DSM-5 APPROVED. According to The Wall Street Journal, the content of the fifth edition of the Diagnostic and Statistical Manual of Mental Disorders has been approved by the board of directors of the American Psychiatric Association. The Journal reports, "The DSM-5 will combine subcategories such as Asperger's syndrome, a mild version of the condition, and 'pervasive developmental disorder, not otherwise specified' into a single category of autism spectrum disorder (ASD)." Additionally, the Journal says that there have been no changes to dyslexia -- not specifically mentioned in either the DSM-IV or DSM-5, in spite of some chatter we've seen about supposed changes. Find the article. Separately, take a poll on our website if you have an opinion on whether the DSM-5 will affect the diagnosis and treatment of twice-exceptional children. 

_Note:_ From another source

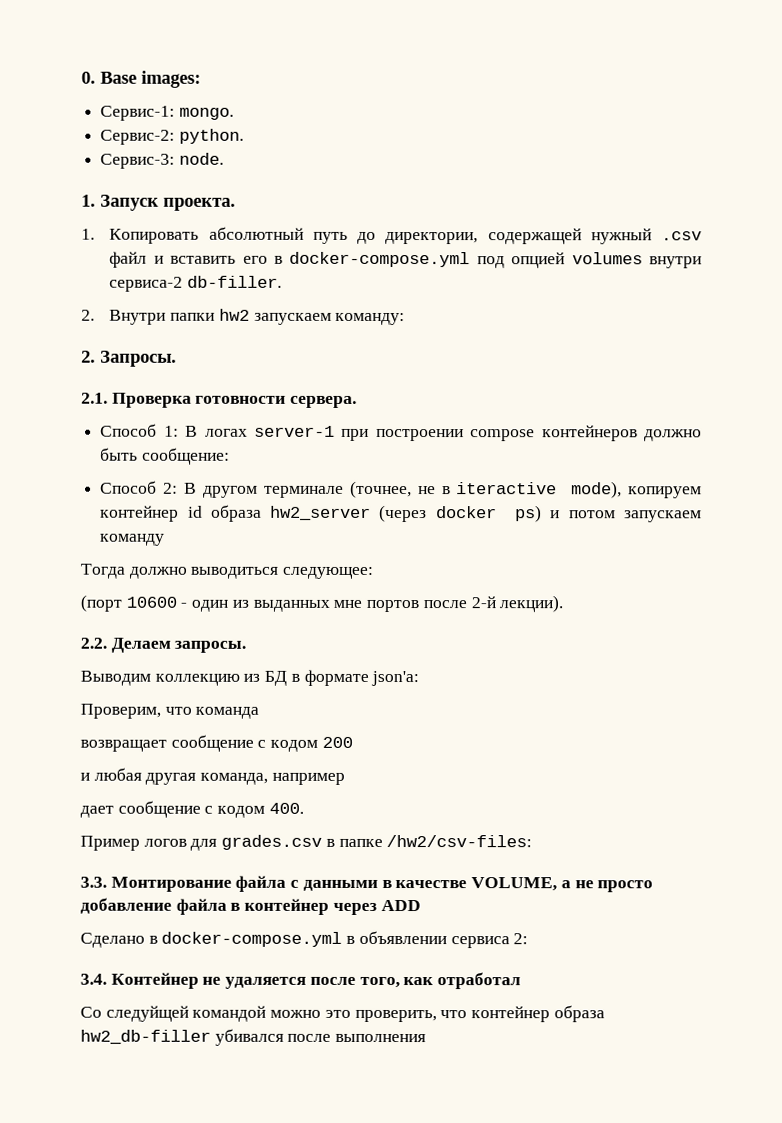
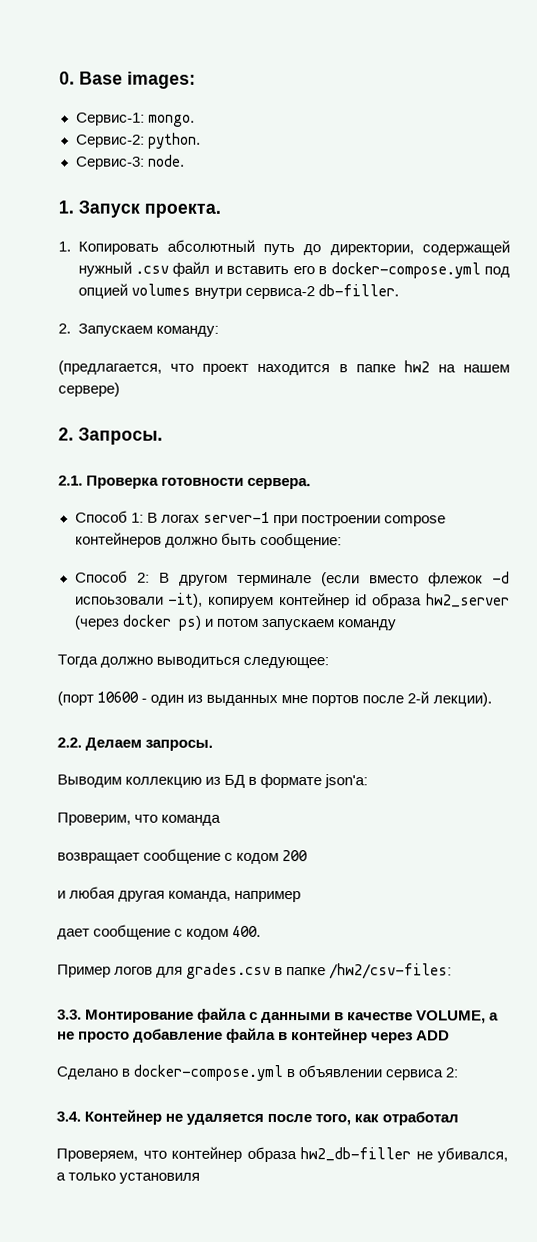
[109,308,406,326] Внутри папки hw2 запускаем команду: -> [77,323,219,337] [58,360,510,376] [58,382,120,397] Запускаем команду: // (предлагается, что проект находится в папке hw2 на нашем сервере)
[349,480,623,499] (точнее, не в iteractive mode), -> [320,571,510,587] [74,592,204,608] (если вместо флежок -d испоьзовали -it),
[80,1005,605,1023] [80,1028,427,1046] Со следуйщей командой можно это проверить, что контейнер образа hw2_db-filler убивался после выполнения -> [56,1146,508,1163] [56,1172,201,1184] Проверяем, что контейнер образа hw2_db-filler не убивался, а только установиля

BIOMARKERS FOR DEPRESSION, ANXIETY IN YOUTH. The University of Cambridge says that scientists have discovered a cognitive biomarker – a biological indicator of a disease – for young adolescents who are at high risk of developing depression and anxiety. The test for the unique cognitive biomarker, which can be done on a computer, could be used as an inexpensive tool to screen adolescents for common emotional mental illnesses.  According to the university, as the cognitive biomarker may appear prior to the symptoms of depression and anxiety, early intervention (which has proven to be one of the most effective ways of combating mental illness) could then be initiated. Read more

"DO WE SEE WEED OR DO WE SEE AN HERB?" That's the question Thorkil Sonne of Denmark asks to get listeners to recognize that the strengths of autistic workers may depend on the beholder. Sonne makes available autistic workers to technology companies, spurred by his experiences with his own autistic and remarkably capable son. We've blogged about this before, but the New York Times Magazine just published a story about it. Find the story

DEFINING GIFTEDNESS. In a recent blog and in our December 1st briefing we referred readers to an article by Jim Delisle concerning NAGC's hotly-discussed 2011 definition of giftedness. At Hoagies' website, the repository of all things gifted, is Delisle's article and also a point-by-point rebuttal of it by a member of the task force that crafted the NAGC definition. Anyone interested in how giftedness is defined is encouraged to read the second article as well as the first; find it


MATT COHEN, special ed attorney, has an article on the ADDitude site in which he dispels 10 common myths about AD/HD and special ed laws. Got a twice-exceptional child of the AD/HD persuasion? Check it out. 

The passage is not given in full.